Вадим Арнольдович выглядел разочарованным, и было отчего. Если в обычном, пусть и потрепанном, зеркале отражение было хотя бы узнаваемым, то смутную тень на полированном металле не узнал бы вообще никто. По сути, это было не отражение даже — в привычном значении термина, — а силуэт, который мог оказаться чуть ли не чем угодно.

Григорий Александрович потер руки и усмехнулся:

— Представь, что поверхность этой железки очищена от патины. Что, как ты думаешь, произойдет?

Гесс немного помялся, колеблясь с ответом, но все же предположил:

— Она просто будет меня слепить. Никакого отражения на ней я вообще не увижу!

— Правильнее сказать, — Григорий Александрович, хотя по форме и начал возражать, но головой кивнул согласно, — ты будешь ослеплен и не увидишь собственное отражение не потому, что его нет, а потому, что таково свойство твоих глаз. Они не приспособлены к восприятию столь мощного потока света. Но фотоэлементы, даже самые простые, — совсем иное дело!

Встав с кровати (во всем занимаемом Григорием Александровичем помещении из мебели были только кровать, сомнительного вида стул и тумбочка, поэтому друзья сидели рядышком на кровати), Григорий Александрович подошел к тумбочке, открыл ее и, присев на корточки, начал что-то в ней перебирать. Наконец, он выбрал то, что хотел продемонстрировать Гессу — это оказались фотокарточки, — и вернулся к кровати.

Гесс принял фотокарточки и тут же ахнул: никогда еще он не видел ничего подобного! Изображенные на них люди, животные, предметы были не просто четкими, не портретного даже сходства — да и то: лишь того, к которому общество было привычно в начале века, — нет. Это были вообще не фотографические изображения в понимании Вадима Арнольдовича. Это было то самое, что мог бы увидеть он лично, своими собственными глазами. Причем в иных случаях — лишь внимательно присмотревшись. На мгновение, когда он только принял фотокарточки в руки, Вадиму Арнольдовичу даже показалось, что он сошел с ума: такие изображения на фотографиях? — решительно невозможно! Но, тем не менее, именно фотографии он и держал в руках, снова и снова перебирая их одну за другой и не в силах от них оторваться!

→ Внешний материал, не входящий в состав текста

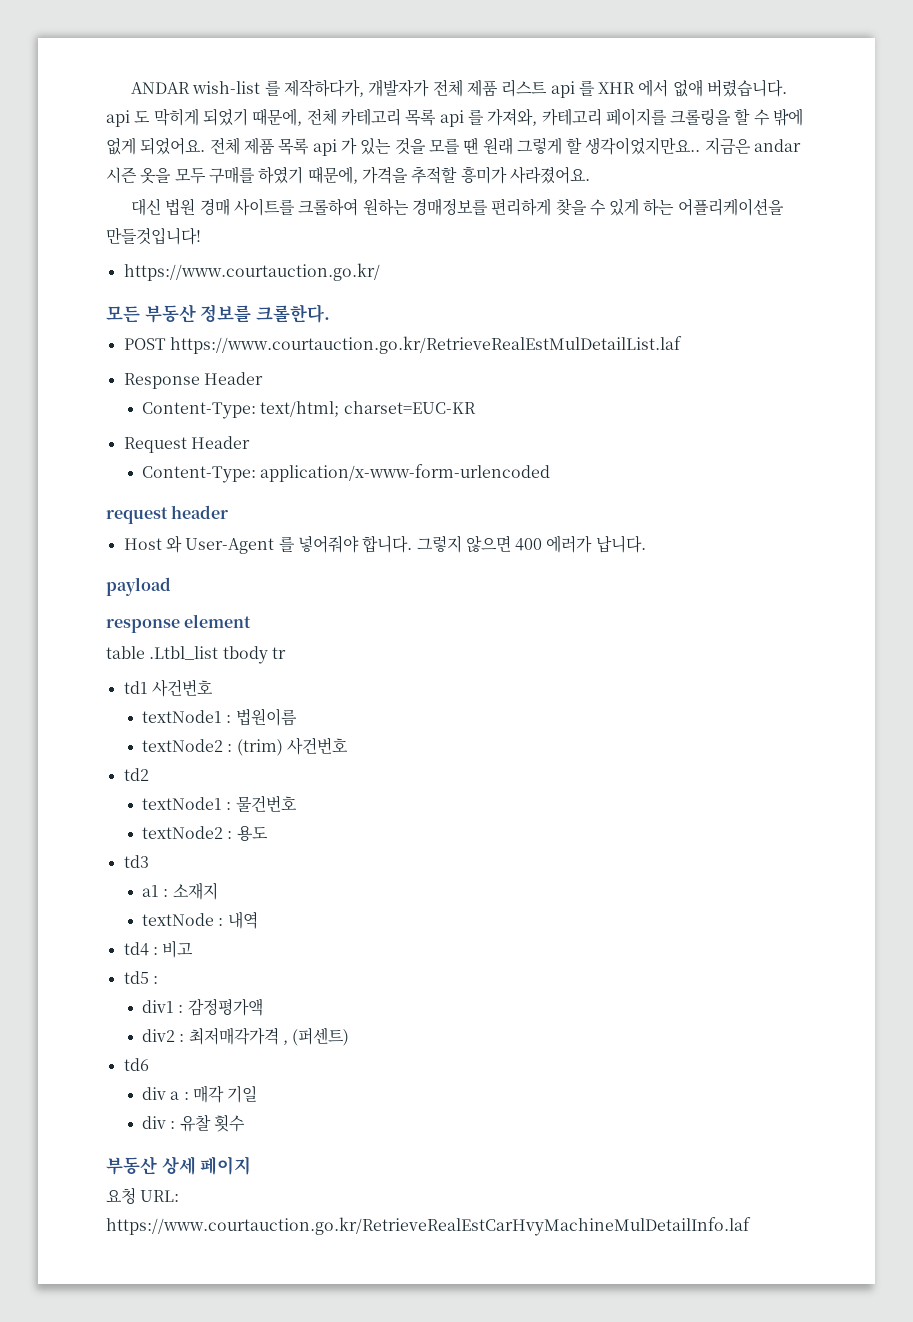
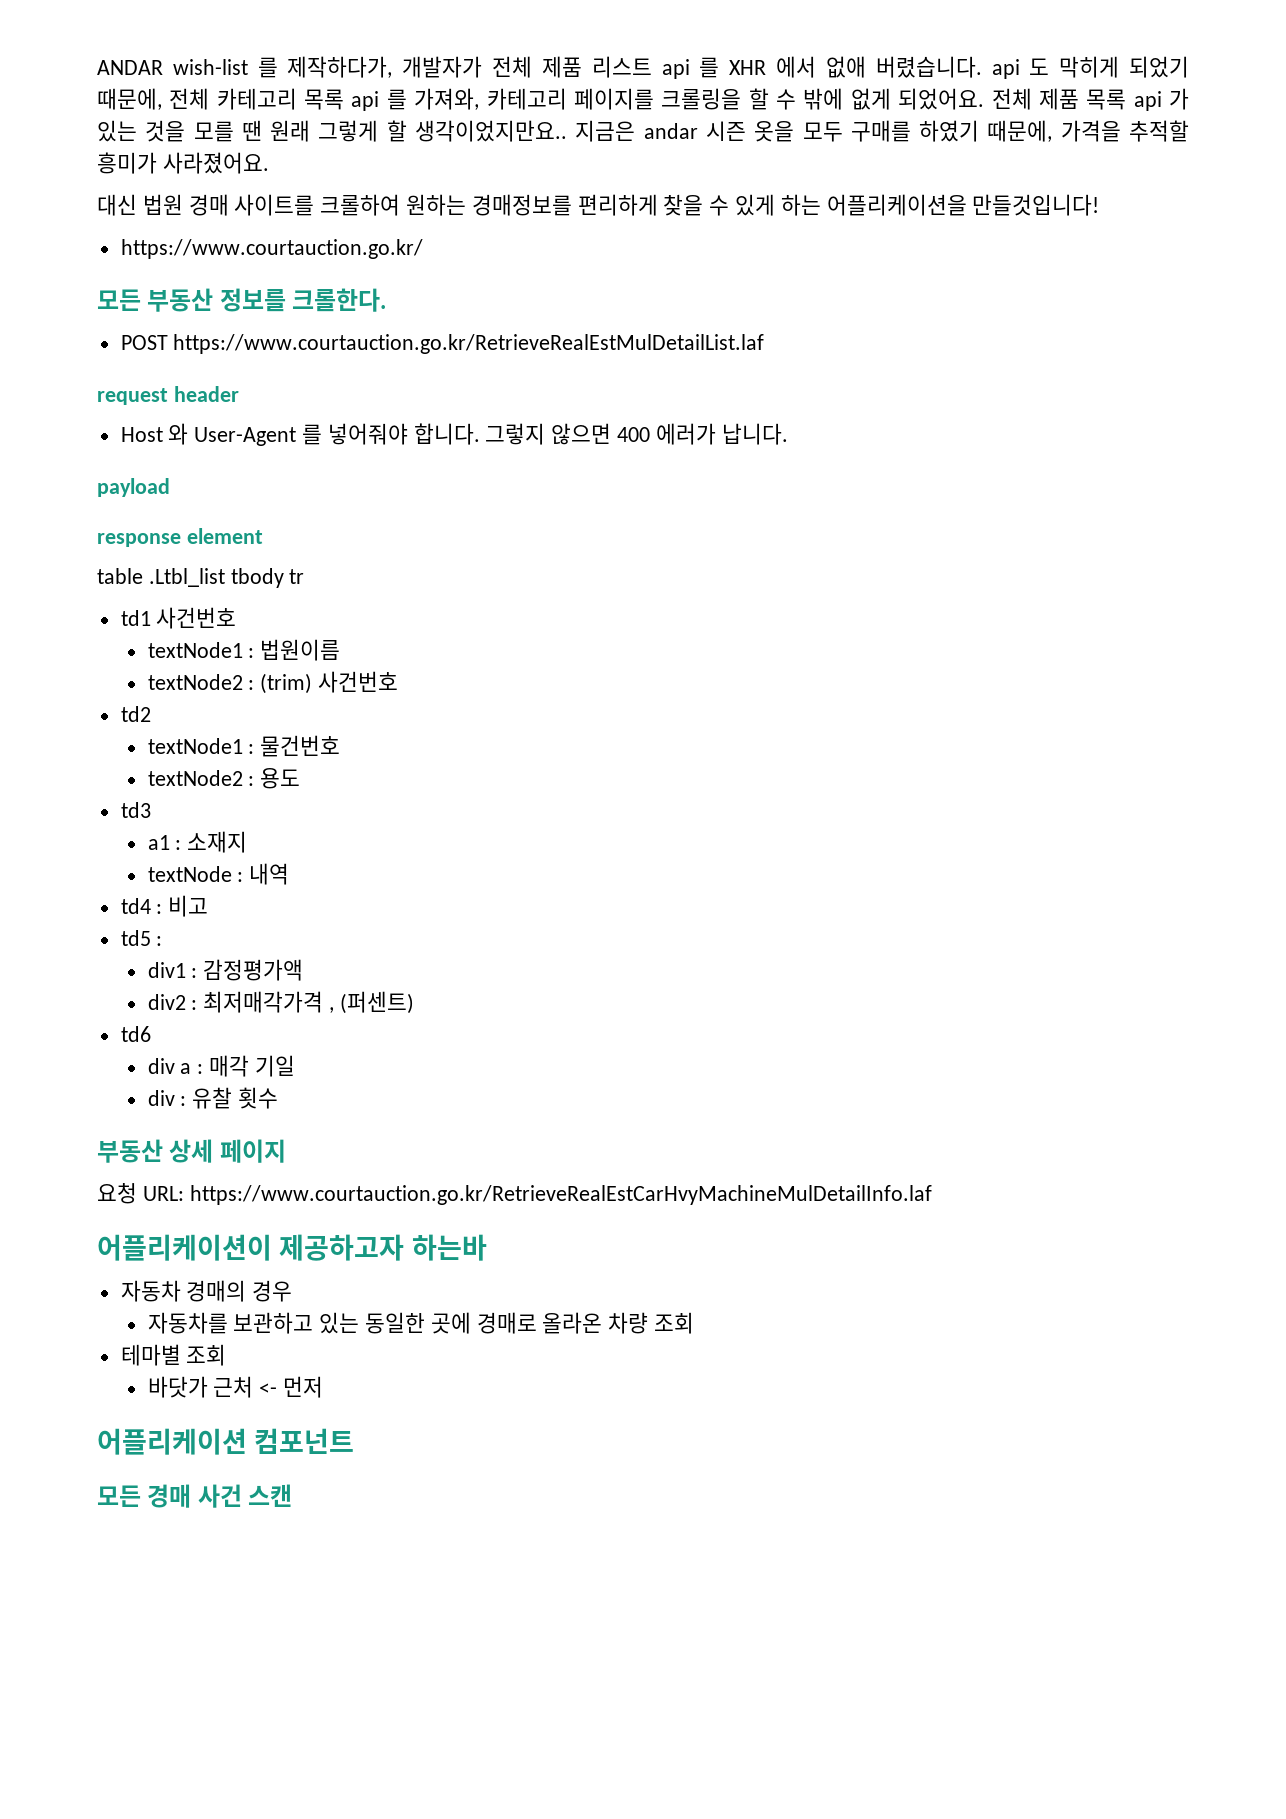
[123,372,263,389] [142,401,476,419] [123,436,250,453] [142,464,551,483] // Response Header // Content-Type: text/html; charset=EUC-KR // Request Header // Content-Type: application/x-www-form-urlencoded -> (765, 344) none
(751, 1226) none -> [97,1234,487,1261] [120,1280,293,1302] [147,1312,694,1334] [120,1344,227,1366] [147,1376,323,1398] [97,1428,355,1455] [97,1484,293,1508] // 어플리케이션이 제공하고자 하는바 // 자동차 경매의 경우 // 자동차를 보관하고 있는 동일한 곳에 경매로 올라온 차량 조회 // 테마별 조회 // 바닷가 근처 <- 먼저 // 어플리케이션 컴포넌트 // 모든 경매 사건 스캔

Григорий Александрович выглядел явно довольным: реакция Гесса ему понравилась. Этой реакцией Гесс показал ему, что он, Григорий Александрович, не ошибся, а полученные им снимки — не плод его снисходительного к своему обладателю воображения.

— Именно свет — то, если можно так выразиться, что «переносит» изображение видимого нами на эмульсию, на негатив, на карточку, в конце концов. Его направление, мощь, интенсивность — важнейшие составляющие фотографического снимка. Впрочем, это известно давно. Электрическая дуга или магниевая вспышка — оба этих изобретения — корнями своими лежат в понимании того, насколько всеобъемлющая и важная роль принадлежит световому потоку. Странно лишь то, что, кажется, до сих пор никто — не считая меня, конечно, — Григорий Александрович не без ехидства улыбнулся, — так и не додумался до очевидной, казалось бы, вещи: нет ничего более подходящего для управления светом, чем даже самое обыкновенное зеркало.